Employee benefits consultants play a critical role in shaping outcomes for retirement fund members. Siyasanga Mlozana explores how they influence contribution structure and design and guide the selection of appropriate investment defaults, as well as the everyday, non‑financial decisions members make throughout their working lives.
Making adequate contributions towards retirement remains the foundation of achieving successful retirement outcomes. But beyond how much members invest, research and experience show that the decisions they make over time – how early they start, how long they work, whether they preserve their investments and how they respond to financial pressure – can significantly enhance or materially destroy the impact of their contributions.
There are several non‑financial actions that improve long‑term retirement outcomes.
Employer fund design
Before considering behavioral or structural factors, it is important to restate a fundamental principle: Investing enough matters. Members need to make adequate contributions. To ensure adequate contributions, fund design is key. Employers and consultants need to consider default contribution and escalation rates, review contributions as members progress in their careers and allow for additional voluntary contributions through payroll, where possible.
Selecting an appropriate default strategy
Regulation 37 of the Pension Funds Act requires umbrella fund trustees to offer default investment portfolios designed to meet the needs of the majority of members. Consultants support the selection process by:
- Conducting due diligence on default investment strategies
- Advising employers on suitability, risk management and cost
- Ensuring governance structures remain robust and compliant
Once a suitable default investment strategy is in place, members benefit most by contributing consistently, at appropriate levels, to benefit fully from tax efficiency and compound growth over the long term. Frequent switching or reactive decision‑making can undermine outcomes rather than improve them.
The everyday decisions that shape long‑term outcomes
Once the foundation is in place, it is often non‑financial choices and actions that determine long-term outcomes.
1. Starting early
One of the strongest drivers of positive retirement outcomes is time in the market. Starting early initiates good investment habits and allows contributions to benefit from decades of compounding.
- Outcomes improve when retirement investments begin automatically from the start of employment
- Communication during onboarding encourages member engagement and helps members understand the long‑term value of early and ongoing contributions
Graph 1 below paints a comparative scenario of two investors: Investor 1 starts investing for retirement when they start working; Investor 2 starts to invest a decade later.
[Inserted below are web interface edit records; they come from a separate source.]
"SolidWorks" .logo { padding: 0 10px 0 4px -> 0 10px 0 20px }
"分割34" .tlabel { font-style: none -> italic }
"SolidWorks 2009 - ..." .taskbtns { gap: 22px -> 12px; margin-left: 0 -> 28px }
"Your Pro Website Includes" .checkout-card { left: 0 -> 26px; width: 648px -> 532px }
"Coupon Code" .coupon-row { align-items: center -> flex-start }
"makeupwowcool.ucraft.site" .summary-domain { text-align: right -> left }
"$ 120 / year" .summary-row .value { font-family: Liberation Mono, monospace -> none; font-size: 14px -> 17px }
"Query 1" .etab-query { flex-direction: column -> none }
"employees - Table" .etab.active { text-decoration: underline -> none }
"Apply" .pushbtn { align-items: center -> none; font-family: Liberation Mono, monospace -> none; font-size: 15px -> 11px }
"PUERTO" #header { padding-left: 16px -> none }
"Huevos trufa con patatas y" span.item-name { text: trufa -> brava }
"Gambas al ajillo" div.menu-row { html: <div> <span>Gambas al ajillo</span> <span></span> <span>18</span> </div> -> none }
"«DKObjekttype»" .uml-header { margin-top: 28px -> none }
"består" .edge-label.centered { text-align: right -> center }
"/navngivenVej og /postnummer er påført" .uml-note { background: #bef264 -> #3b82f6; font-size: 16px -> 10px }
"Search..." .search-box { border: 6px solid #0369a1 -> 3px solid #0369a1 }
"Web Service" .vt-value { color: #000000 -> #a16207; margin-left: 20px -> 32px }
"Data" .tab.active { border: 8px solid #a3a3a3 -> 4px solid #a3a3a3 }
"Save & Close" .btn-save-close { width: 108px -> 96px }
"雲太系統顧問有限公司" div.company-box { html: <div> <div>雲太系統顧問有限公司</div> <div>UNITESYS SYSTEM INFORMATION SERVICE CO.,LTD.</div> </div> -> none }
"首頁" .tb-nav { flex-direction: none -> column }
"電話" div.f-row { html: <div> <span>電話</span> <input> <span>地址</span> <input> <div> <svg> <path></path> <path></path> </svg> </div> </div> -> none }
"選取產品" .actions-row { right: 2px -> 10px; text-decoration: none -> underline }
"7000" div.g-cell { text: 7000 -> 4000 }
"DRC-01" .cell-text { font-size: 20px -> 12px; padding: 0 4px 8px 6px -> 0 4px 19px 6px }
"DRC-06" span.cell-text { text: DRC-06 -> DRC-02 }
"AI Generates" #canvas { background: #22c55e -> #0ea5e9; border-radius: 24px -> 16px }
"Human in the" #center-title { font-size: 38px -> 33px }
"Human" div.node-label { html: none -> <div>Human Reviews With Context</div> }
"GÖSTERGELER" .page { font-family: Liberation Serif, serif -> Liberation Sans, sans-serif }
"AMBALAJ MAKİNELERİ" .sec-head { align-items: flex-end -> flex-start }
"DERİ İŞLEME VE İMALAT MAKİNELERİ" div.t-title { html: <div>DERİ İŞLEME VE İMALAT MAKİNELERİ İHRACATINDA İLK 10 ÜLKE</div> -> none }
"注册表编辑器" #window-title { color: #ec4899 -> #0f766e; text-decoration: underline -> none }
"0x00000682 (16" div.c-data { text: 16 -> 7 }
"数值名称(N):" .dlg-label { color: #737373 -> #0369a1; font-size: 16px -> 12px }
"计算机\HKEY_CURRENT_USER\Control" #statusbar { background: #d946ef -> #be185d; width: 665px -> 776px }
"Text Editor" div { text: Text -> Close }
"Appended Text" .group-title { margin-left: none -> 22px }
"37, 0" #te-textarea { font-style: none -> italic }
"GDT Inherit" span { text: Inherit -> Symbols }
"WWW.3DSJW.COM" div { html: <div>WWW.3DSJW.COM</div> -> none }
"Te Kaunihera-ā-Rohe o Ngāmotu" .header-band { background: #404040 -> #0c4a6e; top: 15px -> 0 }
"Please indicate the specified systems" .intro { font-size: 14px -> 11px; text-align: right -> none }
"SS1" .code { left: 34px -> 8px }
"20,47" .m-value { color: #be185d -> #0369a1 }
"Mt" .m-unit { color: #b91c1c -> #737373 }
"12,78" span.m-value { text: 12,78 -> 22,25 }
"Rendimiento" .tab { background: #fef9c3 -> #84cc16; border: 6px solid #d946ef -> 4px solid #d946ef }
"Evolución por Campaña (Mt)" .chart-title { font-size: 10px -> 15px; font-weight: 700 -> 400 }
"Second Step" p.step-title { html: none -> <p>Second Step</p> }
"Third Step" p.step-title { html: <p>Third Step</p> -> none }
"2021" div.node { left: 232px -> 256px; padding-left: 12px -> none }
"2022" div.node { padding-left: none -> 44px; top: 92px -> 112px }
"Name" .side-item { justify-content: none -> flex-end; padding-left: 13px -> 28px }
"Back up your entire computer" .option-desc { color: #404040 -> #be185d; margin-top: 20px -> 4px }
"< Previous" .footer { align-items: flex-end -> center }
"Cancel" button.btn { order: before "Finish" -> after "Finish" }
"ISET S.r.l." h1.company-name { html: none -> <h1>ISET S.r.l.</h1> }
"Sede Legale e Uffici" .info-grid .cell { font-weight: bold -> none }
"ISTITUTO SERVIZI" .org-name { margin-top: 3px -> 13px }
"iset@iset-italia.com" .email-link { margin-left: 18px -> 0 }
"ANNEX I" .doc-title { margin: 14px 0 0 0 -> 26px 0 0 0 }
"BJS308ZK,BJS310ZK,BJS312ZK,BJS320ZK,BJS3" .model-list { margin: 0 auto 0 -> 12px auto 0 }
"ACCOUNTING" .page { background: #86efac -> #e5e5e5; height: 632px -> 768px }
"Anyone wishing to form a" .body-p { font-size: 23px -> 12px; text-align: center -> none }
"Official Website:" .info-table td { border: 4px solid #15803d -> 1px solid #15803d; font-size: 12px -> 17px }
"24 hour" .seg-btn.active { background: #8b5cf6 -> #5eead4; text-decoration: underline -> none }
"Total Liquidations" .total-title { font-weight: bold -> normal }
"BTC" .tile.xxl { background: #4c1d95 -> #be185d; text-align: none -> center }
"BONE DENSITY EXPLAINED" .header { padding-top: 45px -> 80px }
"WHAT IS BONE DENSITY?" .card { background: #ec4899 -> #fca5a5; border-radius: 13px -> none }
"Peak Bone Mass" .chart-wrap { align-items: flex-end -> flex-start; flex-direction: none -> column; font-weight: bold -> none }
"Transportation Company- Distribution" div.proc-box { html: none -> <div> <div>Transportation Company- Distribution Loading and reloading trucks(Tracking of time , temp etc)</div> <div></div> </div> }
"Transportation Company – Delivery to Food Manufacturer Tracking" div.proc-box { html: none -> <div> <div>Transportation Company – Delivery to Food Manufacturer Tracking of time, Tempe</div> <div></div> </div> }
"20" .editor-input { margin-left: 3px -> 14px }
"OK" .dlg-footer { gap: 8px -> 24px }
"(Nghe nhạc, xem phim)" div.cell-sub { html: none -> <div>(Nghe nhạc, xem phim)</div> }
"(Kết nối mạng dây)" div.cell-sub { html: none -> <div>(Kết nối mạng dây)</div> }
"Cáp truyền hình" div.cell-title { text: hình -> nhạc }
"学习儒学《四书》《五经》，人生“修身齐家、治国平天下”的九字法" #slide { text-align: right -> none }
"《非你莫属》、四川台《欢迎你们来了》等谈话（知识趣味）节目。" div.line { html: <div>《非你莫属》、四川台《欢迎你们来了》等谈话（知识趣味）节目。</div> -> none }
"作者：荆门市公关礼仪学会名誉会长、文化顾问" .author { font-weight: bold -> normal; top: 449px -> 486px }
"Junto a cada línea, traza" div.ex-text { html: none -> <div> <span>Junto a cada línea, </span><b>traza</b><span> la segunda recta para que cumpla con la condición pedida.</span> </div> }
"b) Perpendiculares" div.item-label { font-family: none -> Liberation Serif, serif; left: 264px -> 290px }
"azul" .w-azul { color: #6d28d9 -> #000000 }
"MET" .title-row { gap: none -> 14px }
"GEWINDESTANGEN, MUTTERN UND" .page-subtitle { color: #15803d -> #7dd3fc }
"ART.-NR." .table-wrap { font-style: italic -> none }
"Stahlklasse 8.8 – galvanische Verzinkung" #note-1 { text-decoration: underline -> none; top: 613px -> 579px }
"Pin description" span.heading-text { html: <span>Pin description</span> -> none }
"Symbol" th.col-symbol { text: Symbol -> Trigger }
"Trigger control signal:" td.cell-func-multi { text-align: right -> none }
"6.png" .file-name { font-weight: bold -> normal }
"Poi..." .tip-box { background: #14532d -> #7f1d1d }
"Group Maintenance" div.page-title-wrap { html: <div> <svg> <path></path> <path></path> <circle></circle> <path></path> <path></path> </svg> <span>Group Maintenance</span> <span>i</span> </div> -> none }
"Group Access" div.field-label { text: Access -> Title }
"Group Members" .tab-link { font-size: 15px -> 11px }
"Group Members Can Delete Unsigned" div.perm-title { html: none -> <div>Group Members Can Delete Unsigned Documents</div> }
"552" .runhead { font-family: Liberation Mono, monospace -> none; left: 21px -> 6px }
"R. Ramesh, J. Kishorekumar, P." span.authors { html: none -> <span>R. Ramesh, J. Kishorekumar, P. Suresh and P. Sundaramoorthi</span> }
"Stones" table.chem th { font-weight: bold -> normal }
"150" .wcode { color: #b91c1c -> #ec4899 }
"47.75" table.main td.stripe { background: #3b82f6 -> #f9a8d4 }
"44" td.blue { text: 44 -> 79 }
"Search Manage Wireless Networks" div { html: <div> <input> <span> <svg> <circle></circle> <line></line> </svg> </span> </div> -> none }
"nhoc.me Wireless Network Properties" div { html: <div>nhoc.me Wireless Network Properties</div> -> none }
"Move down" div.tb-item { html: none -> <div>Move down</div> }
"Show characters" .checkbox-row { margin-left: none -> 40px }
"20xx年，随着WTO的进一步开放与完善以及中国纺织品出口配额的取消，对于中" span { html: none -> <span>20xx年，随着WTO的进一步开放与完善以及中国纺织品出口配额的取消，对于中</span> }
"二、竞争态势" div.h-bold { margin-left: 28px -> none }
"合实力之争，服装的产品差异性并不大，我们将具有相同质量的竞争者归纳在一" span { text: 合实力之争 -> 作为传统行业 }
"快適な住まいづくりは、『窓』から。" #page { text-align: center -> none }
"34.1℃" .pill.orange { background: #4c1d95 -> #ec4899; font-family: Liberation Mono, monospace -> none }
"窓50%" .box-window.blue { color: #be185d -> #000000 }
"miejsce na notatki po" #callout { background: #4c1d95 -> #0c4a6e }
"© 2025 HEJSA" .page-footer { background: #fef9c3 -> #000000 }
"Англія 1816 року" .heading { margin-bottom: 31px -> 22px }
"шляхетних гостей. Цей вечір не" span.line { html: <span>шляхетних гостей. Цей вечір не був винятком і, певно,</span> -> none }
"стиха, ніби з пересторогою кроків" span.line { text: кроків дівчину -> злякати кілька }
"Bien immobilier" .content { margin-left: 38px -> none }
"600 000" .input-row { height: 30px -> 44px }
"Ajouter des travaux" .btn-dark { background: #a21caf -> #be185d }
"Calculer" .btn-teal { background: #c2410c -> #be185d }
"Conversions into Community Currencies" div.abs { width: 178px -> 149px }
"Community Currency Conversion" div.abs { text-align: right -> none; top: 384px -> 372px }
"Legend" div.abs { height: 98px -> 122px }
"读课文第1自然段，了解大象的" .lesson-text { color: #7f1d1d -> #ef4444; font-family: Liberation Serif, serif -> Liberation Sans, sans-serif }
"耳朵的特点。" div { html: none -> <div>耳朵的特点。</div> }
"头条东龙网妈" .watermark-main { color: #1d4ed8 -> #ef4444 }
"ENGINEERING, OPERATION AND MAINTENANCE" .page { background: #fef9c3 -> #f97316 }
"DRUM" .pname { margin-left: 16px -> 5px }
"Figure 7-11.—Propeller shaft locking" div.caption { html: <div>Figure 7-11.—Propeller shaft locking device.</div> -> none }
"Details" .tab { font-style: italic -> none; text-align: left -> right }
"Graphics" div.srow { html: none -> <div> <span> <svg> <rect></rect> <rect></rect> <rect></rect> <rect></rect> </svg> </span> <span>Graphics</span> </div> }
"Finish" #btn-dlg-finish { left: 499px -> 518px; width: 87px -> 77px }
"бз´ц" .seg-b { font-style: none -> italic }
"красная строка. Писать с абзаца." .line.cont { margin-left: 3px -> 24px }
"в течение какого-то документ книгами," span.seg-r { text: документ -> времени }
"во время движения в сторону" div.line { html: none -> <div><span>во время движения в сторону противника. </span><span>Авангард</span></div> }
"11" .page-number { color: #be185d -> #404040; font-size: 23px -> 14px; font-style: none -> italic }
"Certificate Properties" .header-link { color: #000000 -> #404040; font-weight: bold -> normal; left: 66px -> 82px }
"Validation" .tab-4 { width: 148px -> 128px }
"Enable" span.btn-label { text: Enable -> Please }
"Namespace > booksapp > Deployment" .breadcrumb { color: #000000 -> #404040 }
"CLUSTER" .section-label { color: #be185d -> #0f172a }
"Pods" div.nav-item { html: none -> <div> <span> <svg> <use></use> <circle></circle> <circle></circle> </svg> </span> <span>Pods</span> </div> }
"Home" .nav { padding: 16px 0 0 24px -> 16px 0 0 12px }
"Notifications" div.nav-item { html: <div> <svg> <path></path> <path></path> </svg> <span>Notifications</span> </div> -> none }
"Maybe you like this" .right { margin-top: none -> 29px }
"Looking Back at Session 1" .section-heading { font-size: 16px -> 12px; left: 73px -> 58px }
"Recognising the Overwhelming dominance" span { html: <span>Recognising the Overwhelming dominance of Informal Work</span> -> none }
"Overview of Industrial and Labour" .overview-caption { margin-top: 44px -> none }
Investor 1 invests R24 000 every year (R2 000 per month) for 10 years, then stops. Investor 2 starts investing the same amount in the year that Investor 1 stops, continuing for 30 years. In both scenarios, the growth rate is 7.3%, with contributions escalating with 5% inflation.
The picture that emerges is that Investor 1 ends up in a better position (with 10% more at retirement) – even though they would have only contributed R240 000 in nominal terms versus Investor 2’s R720 000. This shows that starting early and staying invested significantly improves retirement outcomes.

2. Working for longer
According to Statistics South Africa, the life expectancy of South African men increased from 61.7 years in 2022 to 64.0 years in 2025, while for women it has increased by 2.2 years from 67.4 to 69.6 years in the same period. This means that retirement investments need to last longer than previously anticipated.
Working longer and deferring retirement, where circumstances allow, presents several benefits:
- Contributions continue for longer, resulting in more money being invested
- Contributions from earlier remain invested for additional years, benefiting from compound growth
- When members put off withdrawing an income, they allow more time for the first two benefits above to take effect, ensuring reliance on retirement income for fewer years
That said, any extension depends on a member’s employment contract, role requirements and operational considerations. Consultants can facilitate informed, constructive discussions between employers and employees, helping to ensure that expectations are aligned and fund rules are applied consistently.
3. Resisting early access
Since September 2024, the introduction of the two-pot retirement system has allowed members limited access to the savings component of their retirement fund before retirement. This access is intended to support members facing genuine financial distress. However, early withdrawals come at a cost: They reduce retirement capital and are difficult to replace. Once accessed, savings lose the benefit of future compounding.
Consultants play a critical role in helping members understand that early access should be a last resort and that retirement investments are fundamentally long‑term in nature. By encouraging members to explore alternative funding options first, consultants can help preserve capital and protect long‑term outcomes when short-term pressure arises.
4. Preserving investment when changing jobs
Changing jobs is one of the highest‑risk moments for retirement outcomes. Historically, it has been a key point at which a significant amount has leaked from the retirement system. Default preservation rules and the two‑pot framework aim to reduce this leakage. Umbrella fund members are typically defaulted into paid‑up membership when they leave employment, allowing their retirement contributions to remain invested and benefit from institutional pricing. Consultants can reinforce the value of preservation by helping members understand the tax implications and long-term impact of cashing out available funds* when changing jobs, compared to staying invested over time.
Small decisions, lasting consequences
Contribution levels set the foundation for retirement planning, but the above non‑financial actions can determine whether members ultimately retire well. Employee benefits consultants are uniquely positioned to influence these decisions. By guiding both employers and members through the moments that matter most, they help turn sound retirement design into stronger outcomes over the long term.